What needs to be done. Copy out each line from the material where the word "days" is found.

Data listing.
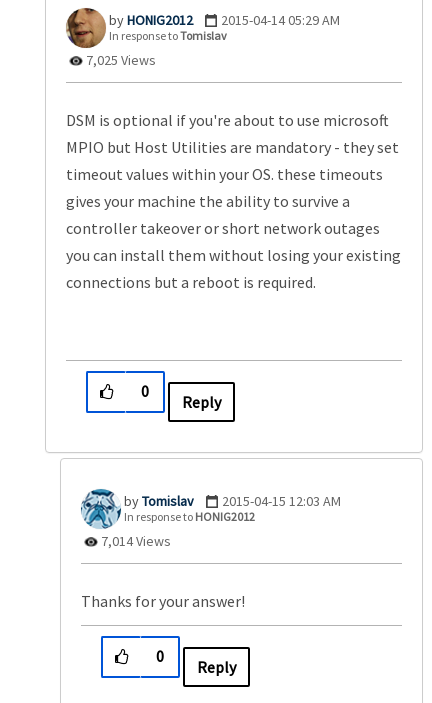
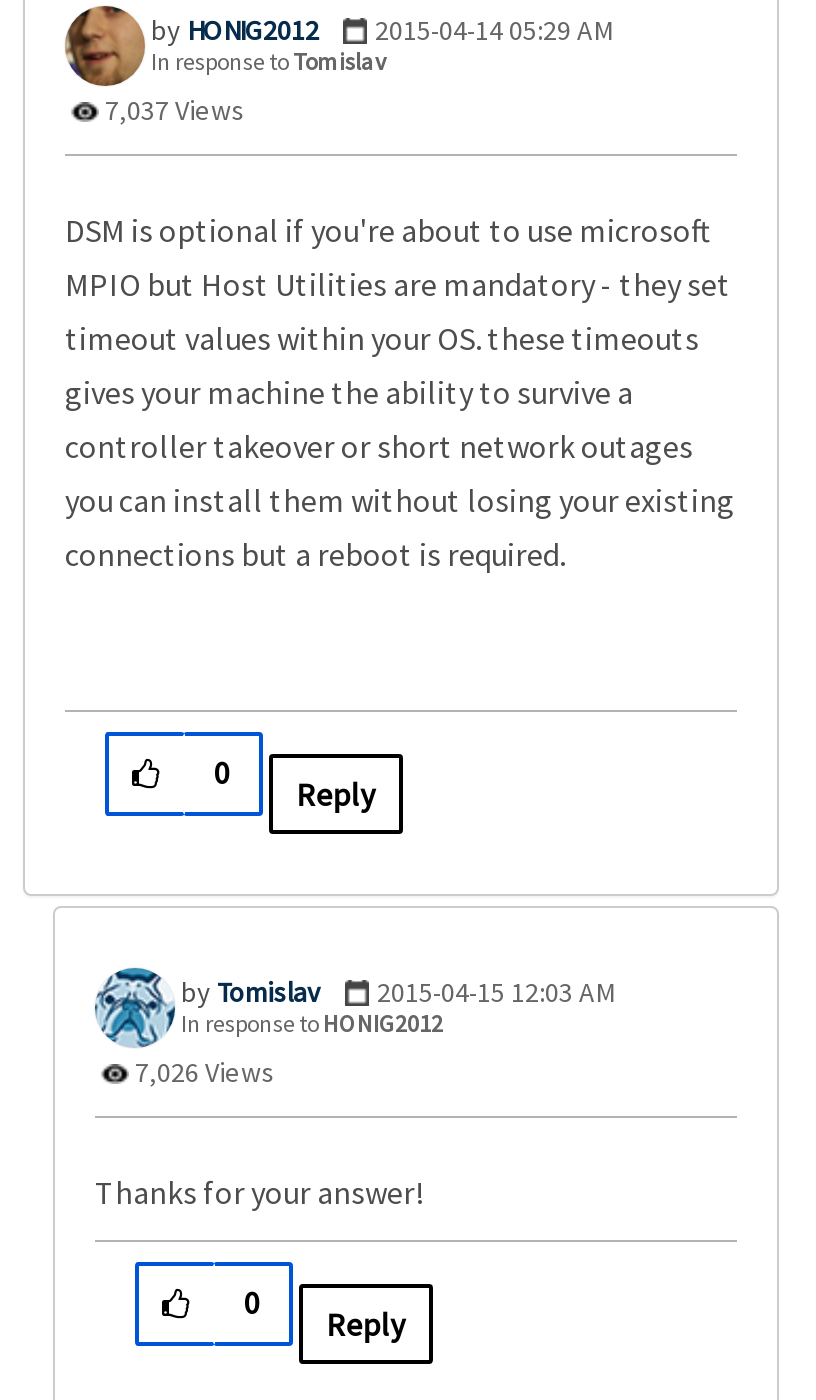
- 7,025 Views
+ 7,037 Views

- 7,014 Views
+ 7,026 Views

---

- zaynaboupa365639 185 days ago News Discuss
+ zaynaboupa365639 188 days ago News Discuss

* * *

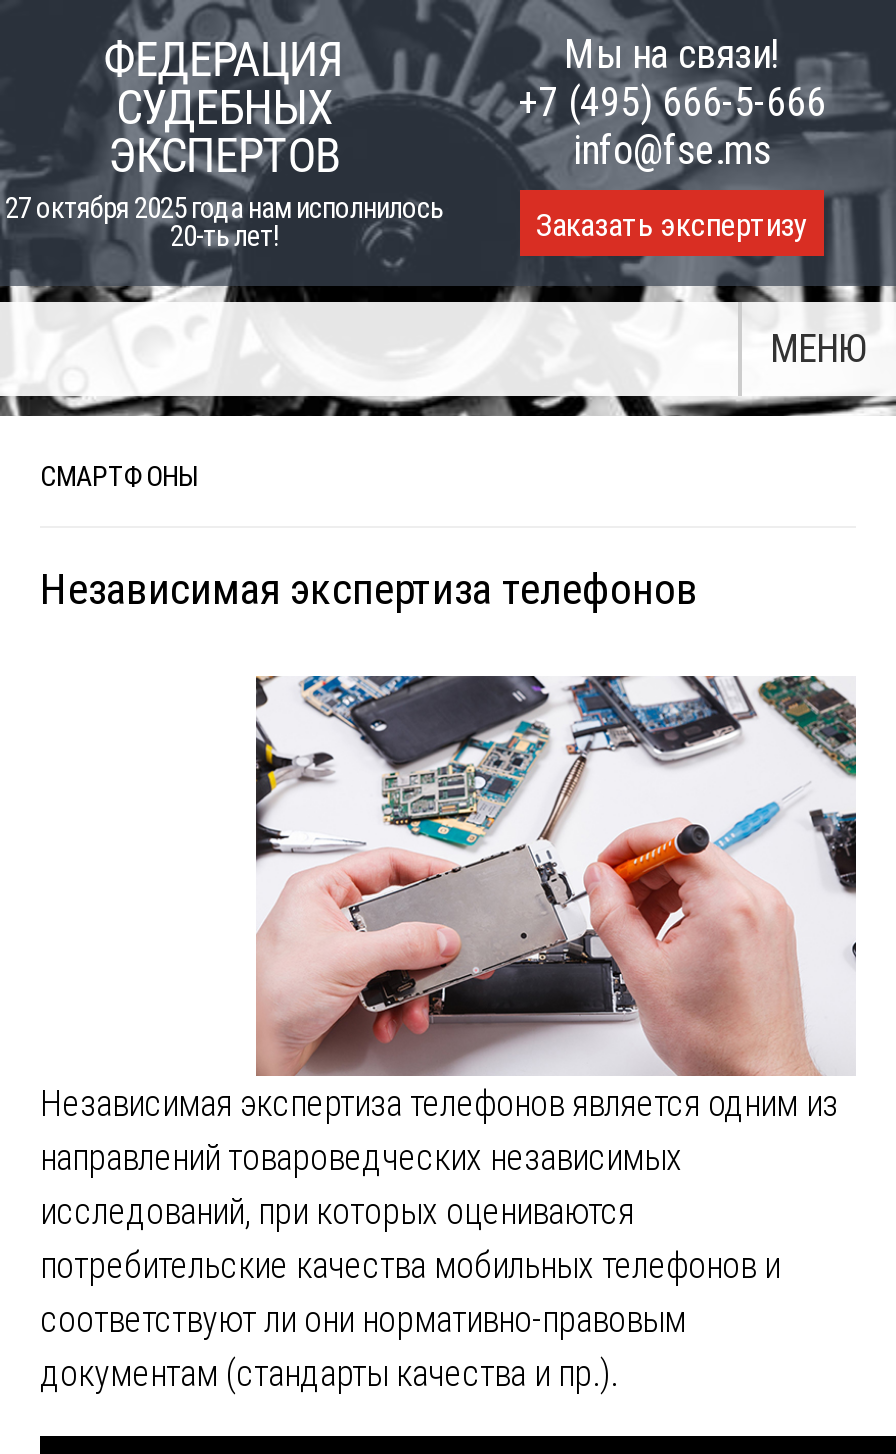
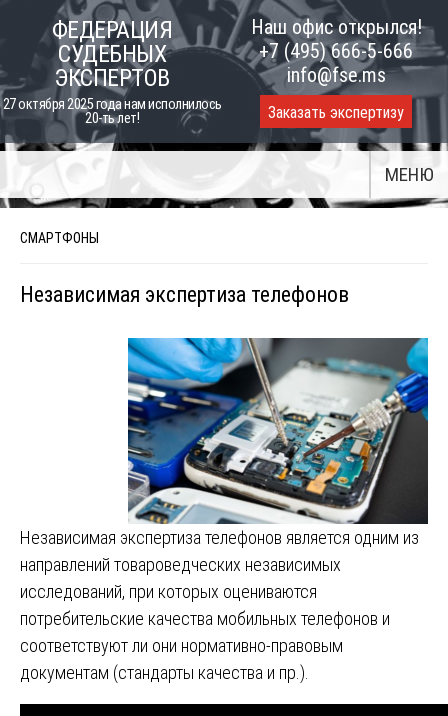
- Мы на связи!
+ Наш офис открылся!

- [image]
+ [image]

Task output.
- zaynaboupa365639 185 days ago News Discuss
+ zaynaboupa365639 188 days ago News Discuss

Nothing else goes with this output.